M/M/1 versus M/D/1 at equal load

Holding λ=8 and μ=12 gives ρ=0.667. M/M/1 yields Lq=1.333 and Wq=Lq/λ=0.167 time units. M/D/1 yields Lq=0.667 and Wq=0.083 because deterministic service removes half of the waiting variability. In both models, the mean number in system is L=Lq+λ/μ, so L is 2.000 for M/M/1 and 1.333 for M/D/1.

Service variability penalty in M/G/1

The Pollaczek–Khinchine result shows Lq scales with (1+Cs²). At λ=8, μ=12, and Cs=1.6, (1+Cs²)=3.56, producing Lq≈2.373 and Wq≈0.297. If process improvements reduce Cs to 1.0, (1+Cs²)=2.00 and Lq falls to ≈1.333. This is a practical lever: reduce rework, batching, and interruptions to cut service dispersion.

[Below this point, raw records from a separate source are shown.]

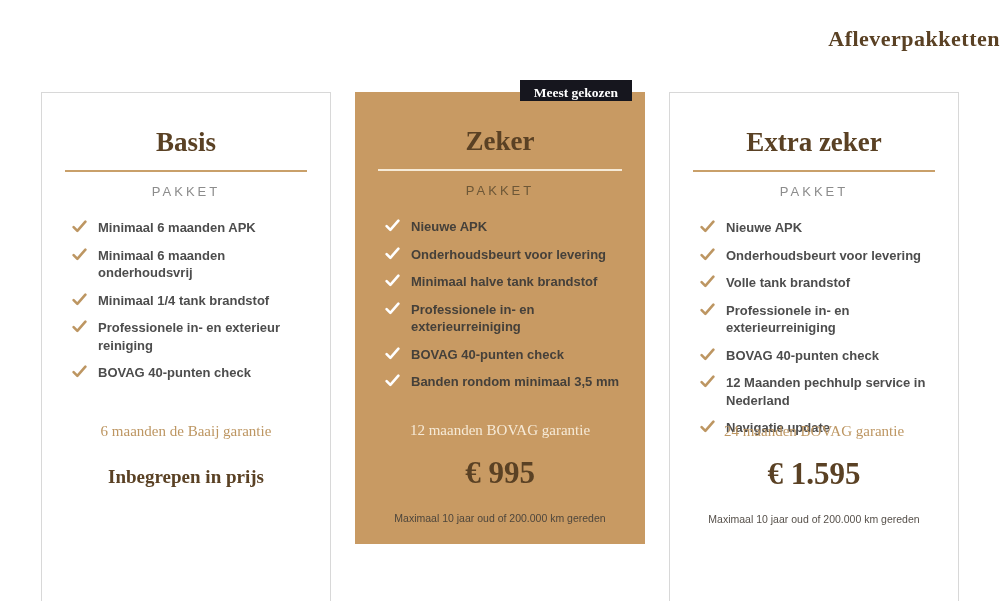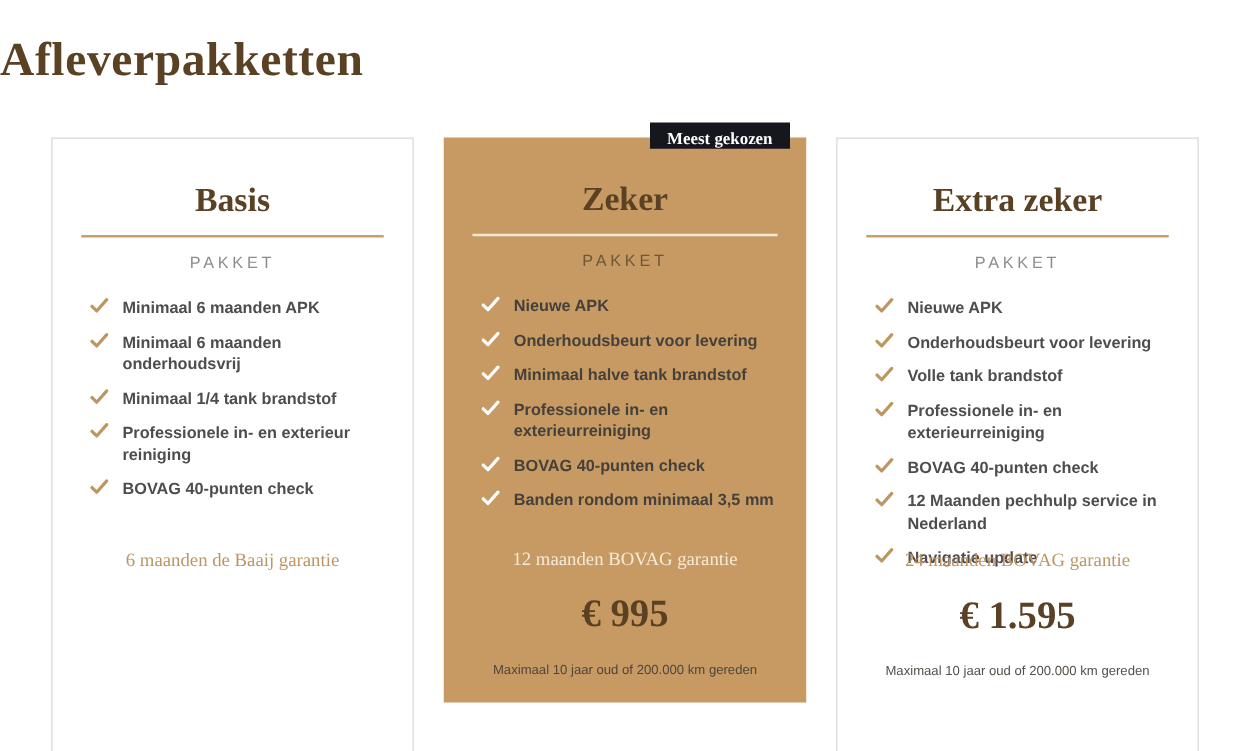--- a/index.html
+++ b/index.html
@@ -24,10 +24,10 @@
   }
   .page-title {
     margin: 26px 0 0;
-    text-align: left;
+    text-align: right;
     font-family: "Liberation Serif", serif;
     font-weight: 700;
-    font-size: 38px;
+    font-size: 22px;
     letter-spacing: 0.5px;
     color: var(--dark-brown, #5a4124);
   }

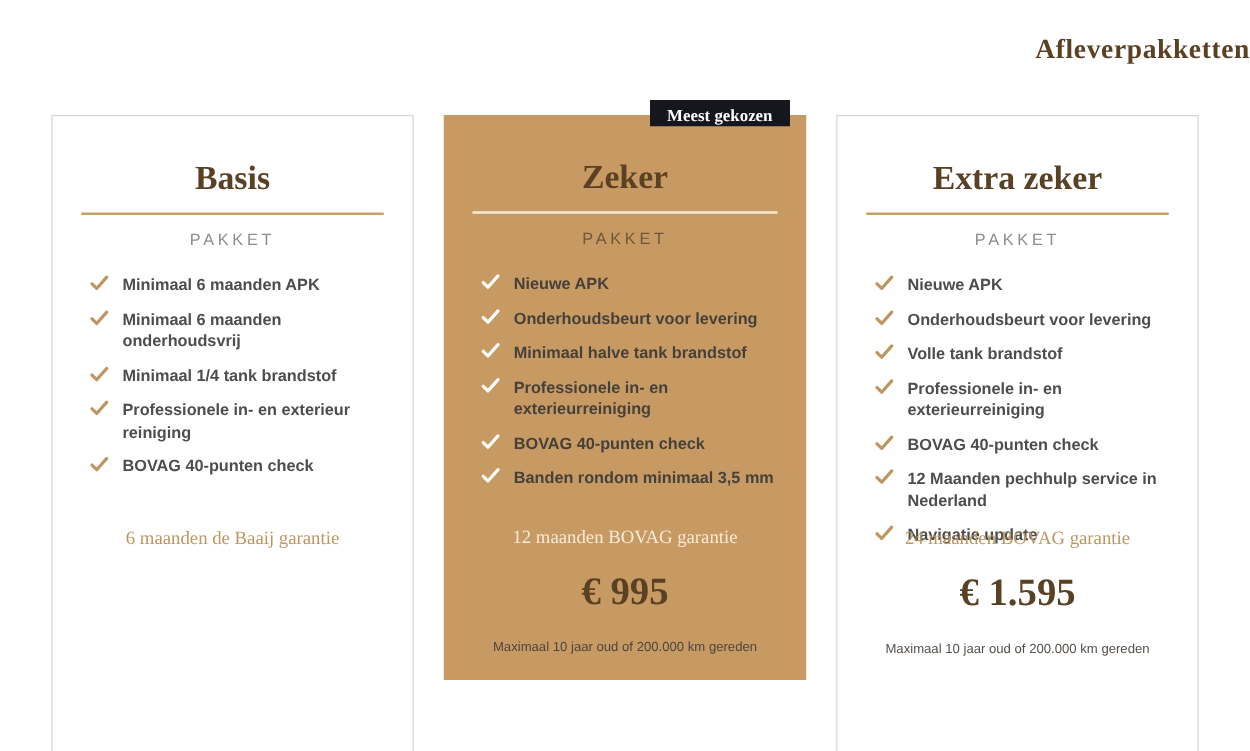--- a/index.html
+++ b/index.html
@@ -194,6 +194,7 @@
     </ul>
     <div class="bottom">
       <div class="guarantee">6 maanden de Baaij garantie</div>
+      <div class="price included">Inbegrepen in prijs</div>
     </div>
   </section>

Multi server relief under M/M/c

Parallel servers reduce congestion when offered load spreads. With c=3, μ=10, and λ=24, utilization is ρ=0.80. Erlang C gives a waiting probability near 0.65, Wq≈0.087, and Lq≈2.09. Compare that to a single server with μ=30 and λ=24: ρ=0.80 but Lq=3.20, so pooling helps, yet waiting still rises quickly as ρ approaches 1.

G/G/1 for real world arrivals

When arrivals bunch and service varies, Kingman’s approximation uses (Ca²+Cs²)/2. For λ=10, μ=15, Ca=1.3, Cs=1.1, ρ=0.667 and the factor equals 1.45, giving Wq≈0.193 and Lq≈1.93. If Ca drops to 1.0 through appointment smoothing, Wq falls to about 0.147 and Lq to about 1.47.

Planning targets and sensitivity checks

Many operations target ρ between 0.70 and 0.85 to balance cost and delay. Use the graph to sweep λ, verify stability. Stress test with λ up 10% and μ down 10%; if ρ crosses 1.0, the model predicts unbounded growth. Keep units consistent, export CSV/PDF for documentation, and compare models to justify staffing, scheduling, or automation changes.

What does Lq represent in this calculator?

Lq is the average number of customers waiting, excluding those being served. It measures congestion in the queue only, not the whole system.

What is the difference between Lq and L?

Lq counts only waiting customers. L counts everyone in the system: waiting plus in service. The calculator uses L = Lq + λ/μ, so service capacity directly adds to system size.

Why must utilization ρ stay below 1?

If ρ ≥ 1, arrivals meet or exceed service capacity over time. The expected queue grows without bound, so steady state averages like Lq and Wq are not meaningful.

Which queue model should I select?

Use M/M/1 for random arrivals and exponential service, M/D/1 for fixed service times, M/G/1 when only service variability is known, M/M/c for multiple identical servers, and G/G/1 when both arrival and service variability matter.

How do Ca and Cs affect waiting?

Ca and Cs are coefficients of variation. Larger values mean more clustering or uneven service, which increases Wq and Lq. In G/G/1, waiting scales roughly with (Ca²+Cs²)/2, so reducing either variability improves performance.

How can I reduce mean queue length in practice?

Lower λ through smoothing or throttling, raise μ with faster handling or automation, add servers c when work can be parallelized, and reduce variability by standardizing steps, limiting batching, and removing rework. Small changes near ρ=1 can have large benefits.